• Work request: Each line below should be restated word for word.
◆ ◆ ◆ ◆ ◆
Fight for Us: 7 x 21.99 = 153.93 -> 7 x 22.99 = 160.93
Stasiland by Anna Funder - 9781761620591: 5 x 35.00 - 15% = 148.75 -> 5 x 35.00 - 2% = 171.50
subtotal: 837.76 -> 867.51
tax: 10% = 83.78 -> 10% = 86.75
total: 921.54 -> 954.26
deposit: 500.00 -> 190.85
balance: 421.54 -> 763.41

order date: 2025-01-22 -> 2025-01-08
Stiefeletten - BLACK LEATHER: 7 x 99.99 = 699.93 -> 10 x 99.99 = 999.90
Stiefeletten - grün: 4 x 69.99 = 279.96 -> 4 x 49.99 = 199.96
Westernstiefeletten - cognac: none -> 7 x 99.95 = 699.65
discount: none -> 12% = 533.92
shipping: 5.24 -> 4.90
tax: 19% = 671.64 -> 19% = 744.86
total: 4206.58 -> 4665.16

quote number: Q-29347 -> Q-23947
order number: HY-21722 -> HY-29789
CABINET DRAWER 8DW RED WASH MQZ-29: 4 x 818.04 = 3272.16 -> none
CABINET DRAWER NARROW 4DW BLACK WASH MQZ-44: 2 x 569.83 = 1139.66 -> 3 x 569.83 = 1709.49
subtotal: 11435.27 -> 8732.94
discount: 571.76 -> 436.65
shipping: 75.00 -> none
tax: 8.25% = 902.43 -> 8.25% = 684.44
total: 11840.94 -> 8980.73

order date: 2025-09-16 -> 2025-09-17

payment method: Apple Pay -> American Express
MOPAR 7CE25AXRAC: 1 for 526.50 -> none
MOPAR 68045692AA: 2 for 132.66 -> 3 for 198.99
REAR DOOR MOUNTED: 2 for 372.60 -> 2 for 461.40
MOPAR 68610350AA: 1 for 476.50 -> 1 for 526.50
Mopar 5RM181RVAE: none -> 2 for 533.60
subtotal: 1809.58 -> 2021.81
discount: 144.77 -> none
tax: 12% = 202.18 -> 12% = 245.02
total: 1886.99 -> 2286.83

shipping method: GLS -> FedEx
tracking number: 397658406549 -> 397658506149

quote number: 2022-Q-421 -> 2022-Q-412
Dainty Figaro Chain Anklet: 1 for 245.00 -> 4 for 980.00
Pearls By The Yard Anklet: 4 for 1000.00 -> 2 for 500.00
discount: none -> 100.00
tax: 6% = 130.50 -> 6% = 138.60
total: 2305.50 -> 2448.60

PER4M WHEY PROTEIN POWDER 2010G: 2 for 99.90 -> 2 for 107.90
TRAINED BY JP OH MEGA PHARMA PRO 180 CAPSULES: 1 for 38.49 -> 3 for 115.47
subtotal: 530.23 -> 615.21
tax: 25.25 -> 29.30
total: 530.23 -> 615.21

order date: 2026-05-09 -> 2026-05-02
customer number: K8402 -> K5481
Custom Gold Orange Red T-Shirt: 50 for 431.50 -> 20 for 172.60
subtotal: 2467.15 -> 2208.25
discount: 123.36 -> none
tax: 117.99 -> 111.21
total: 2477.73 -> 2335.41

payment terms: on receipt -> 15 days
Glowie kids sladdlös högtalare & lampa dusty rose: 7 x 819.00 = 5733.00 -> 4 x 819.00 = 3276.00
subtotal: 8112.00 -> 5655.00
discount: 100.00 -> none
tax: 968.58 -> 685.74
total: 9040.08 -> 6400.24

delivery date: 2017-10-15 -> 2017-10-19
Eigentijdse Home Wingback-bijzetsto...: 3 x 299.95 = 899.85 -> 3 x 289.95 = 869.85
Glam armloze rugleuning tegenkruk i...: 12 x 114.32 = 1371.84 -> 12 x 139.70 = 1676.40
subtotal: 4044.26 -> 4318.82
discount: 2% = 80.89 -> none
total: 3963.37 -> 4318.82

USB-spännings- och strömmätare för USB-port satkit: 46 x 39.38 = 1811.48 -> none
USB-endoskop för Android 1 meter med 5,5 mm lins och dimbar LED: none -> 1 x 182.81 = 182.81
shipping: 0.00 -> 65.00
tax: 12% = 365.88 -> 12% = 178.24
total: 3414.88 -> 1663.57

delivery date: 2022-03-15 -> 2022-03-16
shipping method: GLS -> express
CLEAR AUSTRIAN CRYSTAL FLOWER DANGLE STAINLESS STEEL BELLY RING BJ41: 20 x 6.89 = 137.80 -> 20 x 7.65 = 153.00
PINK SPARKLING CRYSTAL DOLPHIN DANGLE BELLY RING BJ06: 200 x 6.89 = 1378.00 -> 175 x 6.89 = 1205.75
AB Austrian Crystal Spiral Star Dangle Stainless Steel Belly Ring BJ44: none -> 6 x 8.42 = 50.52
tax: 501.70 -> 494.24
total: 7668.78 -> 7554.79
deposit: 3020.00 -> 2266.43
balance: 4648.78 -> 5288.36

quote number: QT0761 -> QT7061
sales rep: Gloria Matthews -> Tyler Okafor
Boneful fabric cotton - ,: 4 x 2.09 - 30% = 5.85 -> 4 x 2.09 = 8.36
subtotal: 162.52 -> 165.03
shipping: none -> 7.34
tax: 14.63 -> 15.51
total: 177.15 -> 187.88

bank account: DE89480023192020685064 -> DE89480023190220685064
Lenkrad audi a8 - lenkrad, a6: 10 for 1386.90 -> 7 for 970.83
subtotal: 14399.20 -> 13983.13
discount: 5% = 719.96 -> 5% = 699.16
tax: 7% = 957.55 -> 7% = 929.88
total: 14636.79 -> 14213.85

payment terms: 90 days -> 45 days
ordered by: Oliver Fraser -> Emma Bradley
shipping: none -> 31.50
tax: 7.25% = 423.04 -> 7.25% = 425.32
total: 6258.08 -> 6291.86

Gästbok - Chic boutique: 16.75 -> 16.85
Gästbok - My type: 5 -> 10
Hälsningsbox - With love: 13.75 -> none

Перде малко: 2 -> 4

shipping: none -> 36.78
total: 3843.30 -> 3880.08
◆ ◆ ◆ ◆ ◆
• Task output:
Fight for Us: 7 x 21.99 = 153.93 -> 7 x 22.99 = 160.93
Stasiland by Anna Funder - 9781761620591: 5 x 35.00 - 15% = 148.75 -> 5 x 35.00 - 2% = 171.50
subtotal: 837.76 -> 867.51
tax: 10% = 83.78 -> 10% = 86.75
total: 921.54 -> 954.26
deposit: 500.00 -> 190.85
balance: 421.54 -> 763.41

order date: 2025-01-22 -> 2025-01-08
Stiefeletten - BLACK LEATHER: 7 x 99.99 = 699.93 -> 10 x 99.99 = 999.90
Stiefeletten - grün: 4 x 69.99 = 279.96 -> 4 x 49.99 = 199.96
Westernstiefeletten - cognac: none -> 7 x 99.95 = 699.65
discount: none -> 12% = 533.92
shipping: 5.24 -> 4.90
tax: 19% = 671.64 -> 19% = 744.86
total: 4206.58 -> 4665.16

quote number: Q-29347 -> Q-23947
order number: HY-21722 -> HY-29789
CABINET DRAWER 8DW RED WASH MQZ-29: 4 x 818.04 = 3272.16 -> none
CABINET DRAWER NARROW 4DW BLACK WASH MQZ-44: 2 x 569.83 = 1139.66 -> 3 x 569.83 = 1709.49
subtotal: 11435.27 -> 8732.94
discount: 571.76 -> 436.65
shipping: 75.00 -> none
tax: 8.25% = 902.43 -> 8.25% = 684.44
total: 11840.94 -> 8980.73

order date: 2025-09-16 -> 2025-09-17

payment method: Apple Pay -> American Express
MOPAR 7CE25AXRAC: 1 for 526.50 -> none
MOPAR 68045692AA: 2 for 132.66 -> 3 for 198.99
REAR DOOR MOUNTED: 2 for 372.60 -> 2 for 461.40
MOPAR 68610350AA: 1 for 476.50 -> 1 for 526.50
Mopar 5RM181RVAE: none -> 2 for 533.60
subtotal: 1809.58 -> 2021.81
discount: 144.77 -> none
tax: 12% = 202.18 -> 12% = 245.02
total: 1886.99 -> 2286.83

shipping method: GLS -> FedEx
tracking number: 397658406549 -> 397658506149

quote number: 2022-Q-421 -> 2022-Q-412
Dainty Figaro Chain Anklet: 1 for 245.00 -> 4 for 980.00
Pearls By The Yard Anklet: 4 for 1000.00 -> 2 for 500.00
discount: none -> 100.00
tax: 6% = 130.50 -> 6% = 138.60
total: 2305.50 -> 2448.60

PER4M WHEY PROTEIN POWDER 2010G: 2 for 99.90 -> 2 for 107.90
TRAINED BY JP OH MEGA PHARMA PRO 180 CAPSULES: 1 for 38.49 -> 3 for 115.47
subtotal: 530.23 -> 615.21
tax: 25.25 -> 29.30
total: 530.23 -> 615.21

order date: 2026-05-09 -> 2026-05-02
customer number: K8402 -> K5481
Custom Gold Orange Red T-Shirt: 50 for 431.50 -> 20 for 172.60
subtotal: 2467.15 -> 2208.25
discount: 123.36 -> none
tax: 117.99 -> 111.21
total: 2477.73 -> 2335.41

payment terms: on receipt -> 15 days
Glowie kids sladdlös högtalare & lampa dusty rose: 7 x 819.00 = 5733.00 -> 4 x 819.00 = 3276.00
subtotal: 8112.00 -> 5655.00
discount: 100.00 -> none
tax: 968.58 -> 685.74
total: 9040.08 -> 6400.24

delivery date: 2017-10-15 -> 2017-10-19
Eigentijdse Home Wingback-bijzetsto...: 3 x 299.95 = 899.85 -> 3 x 289.95 = 869.85
Glam armloze rugleuning tegenkruk i...: 12 x 114.32 = 1371.84 -> 12 x 139.70 = 1676.40
subtotal: 4044.26 -> 4318.82
discount: 2% = 80.89 -> none
total: 3963.37 -> 4318.82

USB-spännings- och strömmätare för USB-port satkit: 46 x 39.38 = 1811.48 -> none
USB-endoskop för Android 1 meter med 5,5 mm lins och dimbar LED: none -> 1 x 182.81 = 182.81
shipping: 0.00 -> 65.00
tax: 12% = 365.88 -> 12% = 178.24
total: 3414.88 -> 1663.57

delivery date: 2022-03-15 -> 2022-03-16
shipping method: GLS -> express
CLEAR AUSTRIAN CRYSTAL FLOWER DANGLE STAINLESS STEEL BELLY RING BJ41: 20 x 6.89 = 137.80 -> 20 x 7.65 = 153.00
PINK SPARKLING CRYSTAL DOLPHIN DANGLE BELLY RING BJ06: 200 x 6.89 = 1378.00 -> 175 x 6.89 = 1205.75
AB Austrian Crystal Spiral Star Dangle Stainless Steel Belly Ring BJ44: none -> 6 x 8.42 = 50.52
tax: 501.70 -> 494.24
total: 7668.78 -> 7554.79
deposit: 3020.00 -> 2266.43
balance: 4648.78 -> 5288.36

quote number: QT0761 -> QT7061
sales rep: Gloria Matthews -> Tyler Okafor
Boneful fabric cotton - ,: 4 x 2.09 - 30% = 5.85 -> 4 x 2.09 = 8.36
subtotal: 162.52 -> 165.03
shipping: none -> 7.34
tax: 14.63 -> 15.51
total: 177.15 -> 187.88

bank account: DE89480023192020685064 -> DE89480023190220685064
Lenkrad audi a8 - lenkrad, a6: 10 for 1386.90 -> 7 for 970.83
subtotal: 14399.20 -> 13983.13
discount: 5% = 719.96 -> 5% = 699.16
tax: 7% = 957.55 -> 7% = 929.88
total: 14636.79 -> 14213.85

payment terms: 90 days -> 45 days
ordered by: Oliver Fraser -> Emma Bradley
shipping: none -> 31.50
tax: 7.25% = 423.04 -> 7.25% = 425.32
total: 6258.08 -> 6291.86

Gästbok - Chic boutique: 16.75 -> 16.85
Gästbok - My type: 5 -> 10
Hälsningsbox - With love: 13.75 -> none

Перде малко: 2 -> 4

shipping: none -> 36.78
total: 3843.30 -> 3880.08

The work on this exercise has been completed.